What is required:
Scan the material for the word "text" and return every matching line.
---
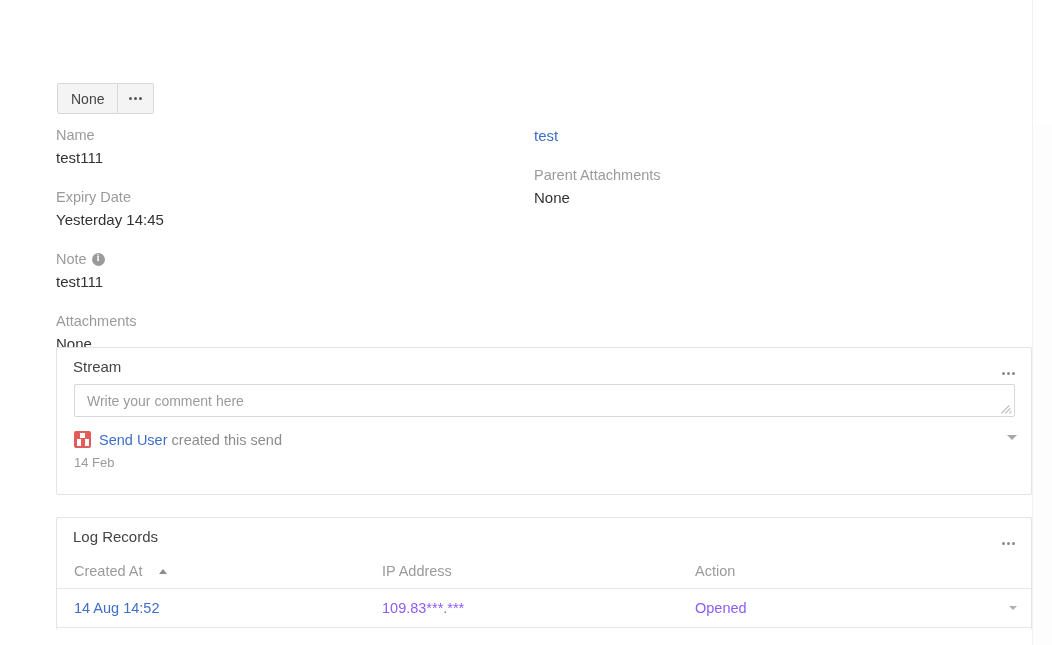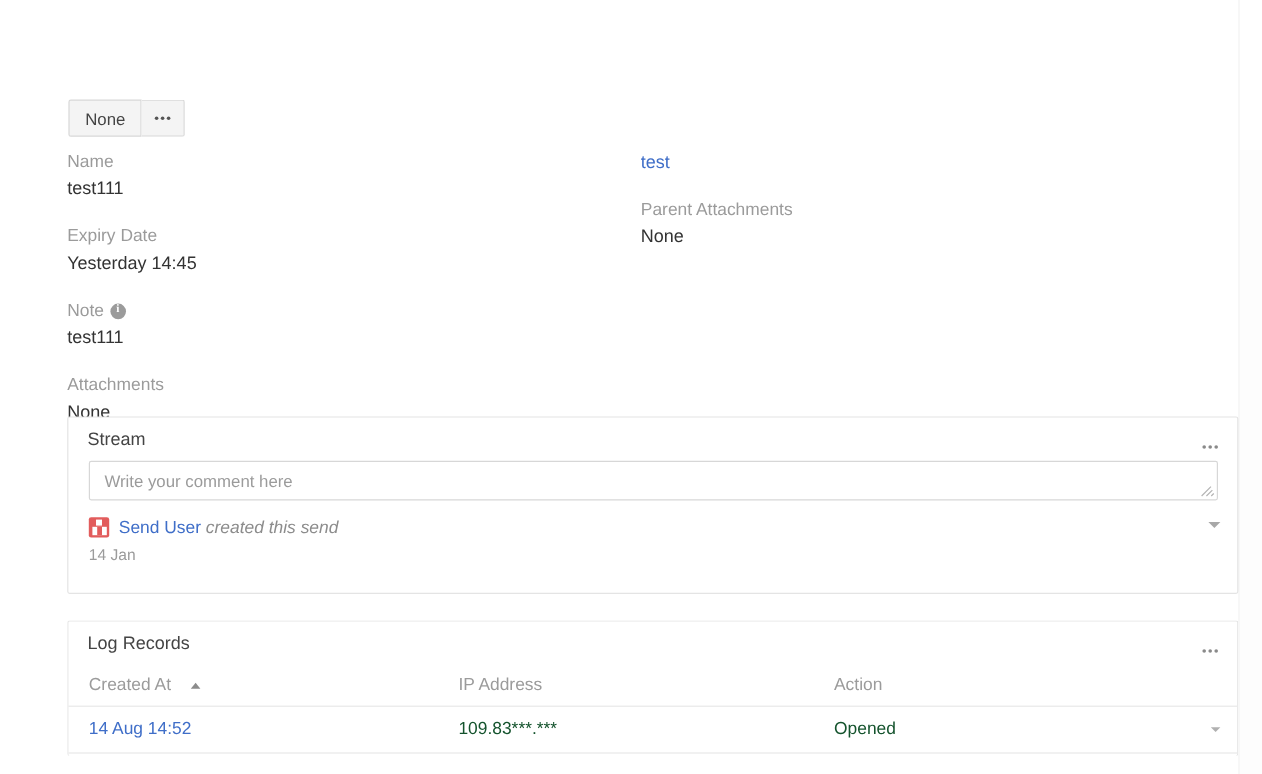--- a/index.html
+++ b/index.html
@@ -197,7 +197,7 @@
     background: #e25c5c;
   }
   .post-user { color: #3f6ec8; cursor: pointer; }
-  .post-text { color: #8c8c8c; font-style: italic; }
+  .post-text { color: #8c8c8c; }
   .post-date {
     font-size: 13px; color: #9b9b9b;
     margin-top: 7px; margin-left: 0px;

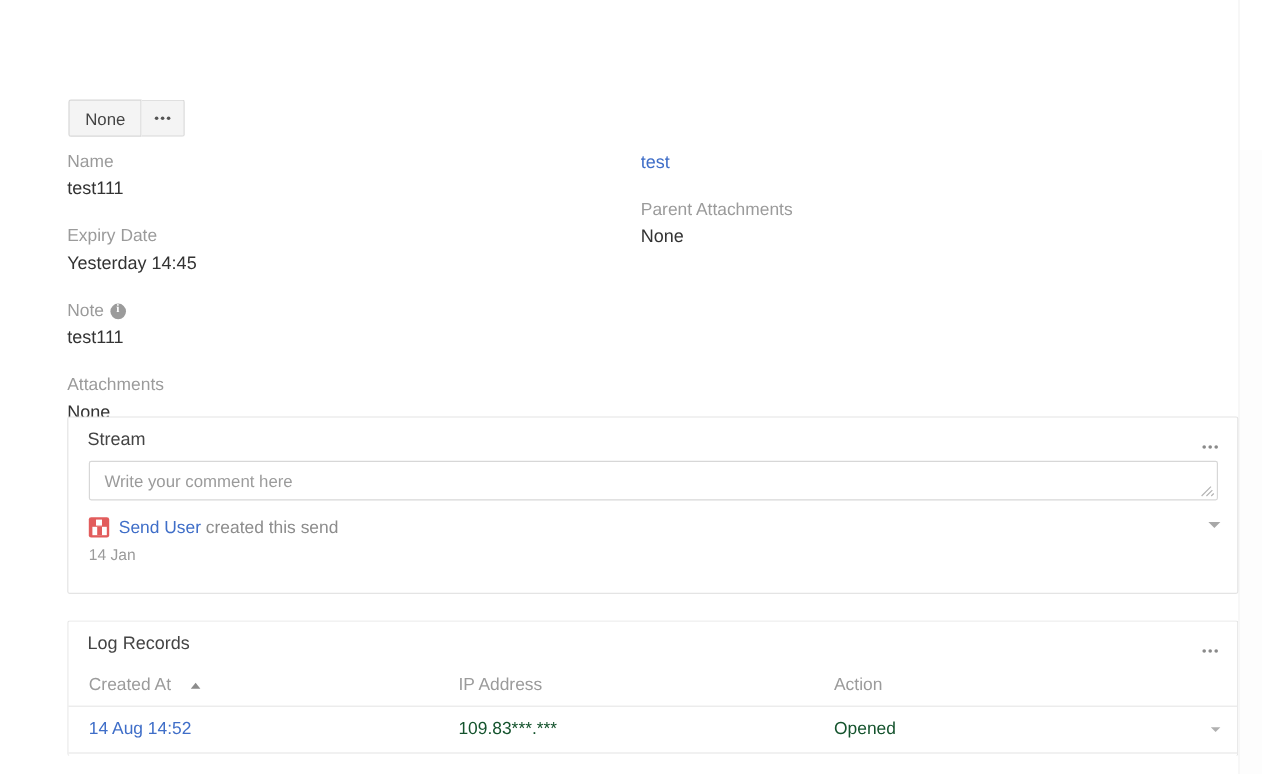--- a/index.html
+++ b/index.html
@@ -357,7 +357,7 @@
         </span>
         <span><span class="post-user">Send User</span> <span class="post-text">created this send</span></span>
       </div>
-      <div class="post-date">14 Jan</div>
+      <div class="post-date">14 Feb</div>
       <span class="post-caret">
         <span class="caret-down"></span>
       </span>

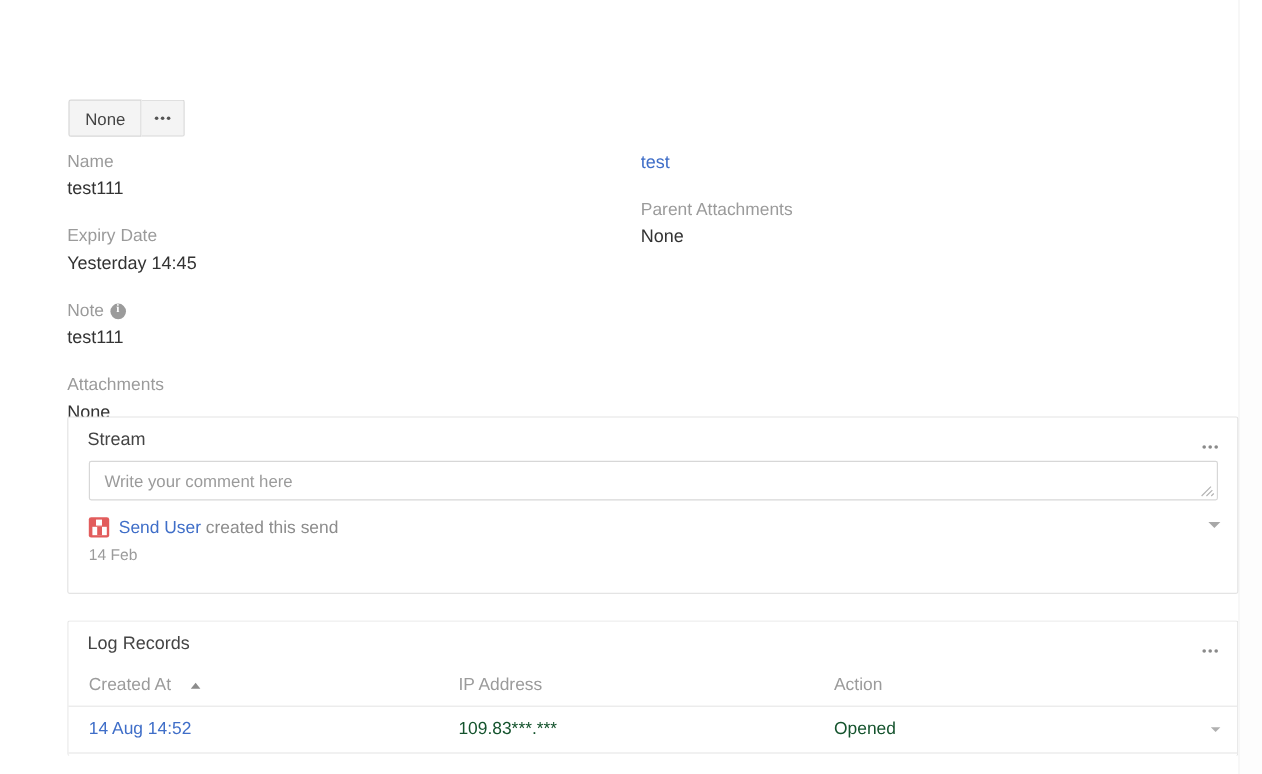--- a/index.html
+++ b/index.html
@@ -239,7 +239,7 @@
     border-top: 1px solid #e8e8e8;
     border-bottom: 1px solid #e8e8e8;
   }
-  .td { font-size: 14.5px; color: #14532d; }
+  .td { font-size: 14.5px; color: #8b5cf6; }
   .td.link { color: #3f6ec8; cursor: pointer; }
   .c1 { width: 308px; flex: 0 0 308px; }
   .c2 { width: 313px; flex: 0 0 313px; }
---
Answer to this problem:
-  .post-text { color: #8c8c8c; font-style: italic; }
+  .post-text { color: #8c8c8c; }
         <span><span class="post-user">Send User</span> <span class="post-text">created this send</span></span>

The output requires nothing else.